Report each line of the entries below that has the word "valorTotal" in it.

·····

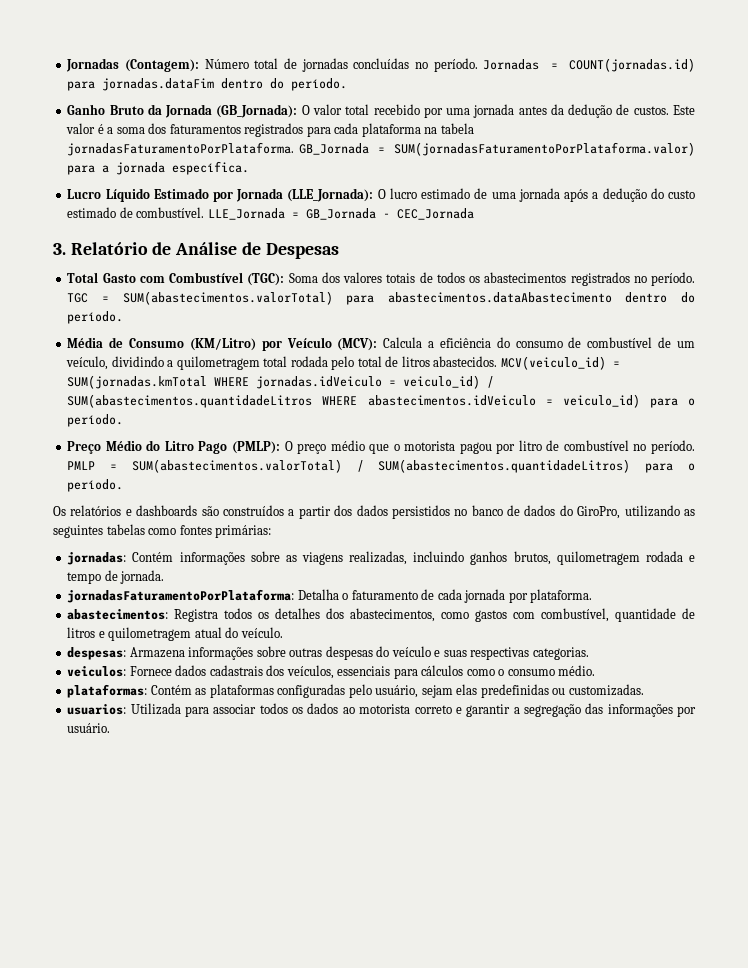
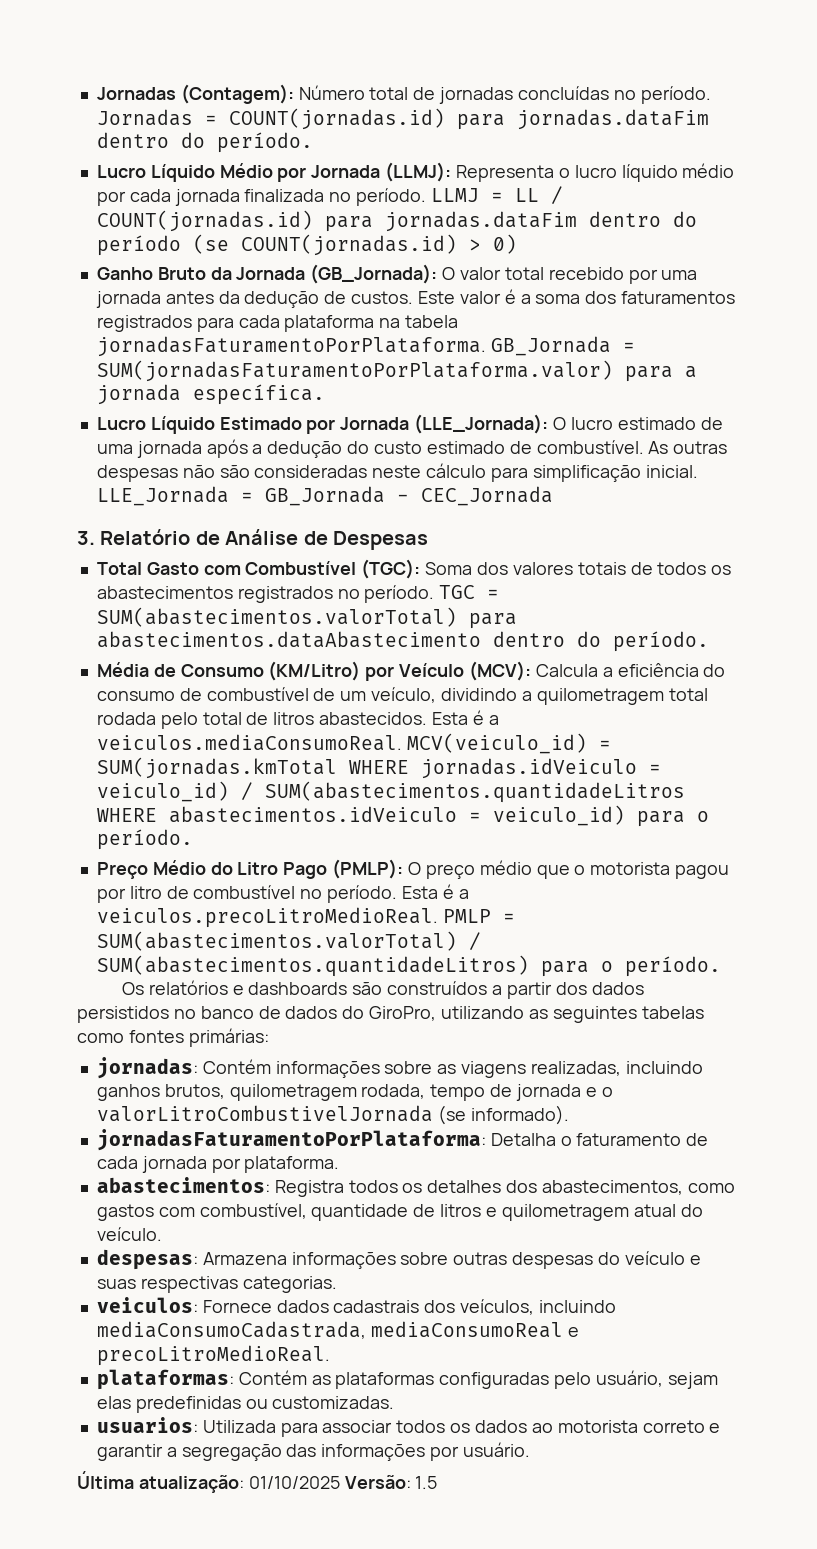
+ Lucro Líquido Médio por Jornada (LLMJ): Representa o lucro líquido médio por cada jornada finalizada no período. LLMJ = LL / COUNT(jornadas.id) para jornadas.dataFim dentro do período (se COUNT(jornadas.id) > 0)
+ As outras despesas não são consideradas neste cálculo para simplificação inicial.
- MCV(veiculo_id) = SUM(jornadas.kmTotal WHERE jornadas.idVeiculo = veiculo_id) / SUM(abastecimentos.quantidadeLitros WHERE abastecimentos.idVeiculo = veiculo_id) para o período.
+ Esta é a veiculos.mediaConsumoReal. MCV(veiculo_id) = SUM(jornadas.kmTotal WHERE jornadas.idVeiculo = veiculo_id) / SUM(abastecimentos.quantidadeLitros WHERE abastecimentos.idVeiculo = veiculo_id) para o período.
- PMLP = SUM(abastecimentos.valorTotal) / SUM(abastecimentos.quantidadeLitros) para o período.
+ Esta é a veiculos.precoLitroMedioReal. PMLP = SUM(abastecimentos.valorTotal) / SUM(abastecimentos.quantidadeLitros) para o período.
- jornadas: Contém informações sobre as viagens realizadas, incluindo ganhos brutos, quilometragem rodada e tempo de jornada.
+ jornadas: Contém informações sobre as viagens realizadas, incluindo ganhos brutos, quilometragem rodada, tempo de jornada e o valorLitroCombustivelJornada (se informado).
- veiculos: Fornece dados cadastrais dos veículos, essenciais para cálculos como o consumo médio.
+ veiculos: Fornece dados cadastrais dos veículos, incluindo mediaConsumoCadastrada, mediaConsumoReal e precoLitroMedioReal.
+ Última atualização: 01/10/2025 Versão: 1.5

·····

◆ **Exercise output**
- PMLP = SUM(abastecimentos.valorTotal) / SUM(abastecimentos.quantidadeLitros) para o período.
+ Esta é a veiculos.precoLitroMedioReal. PMLP = SUM(abastecimentos.valorTotal) / SUM(abastecimentos.quantidadeLitros) para o período.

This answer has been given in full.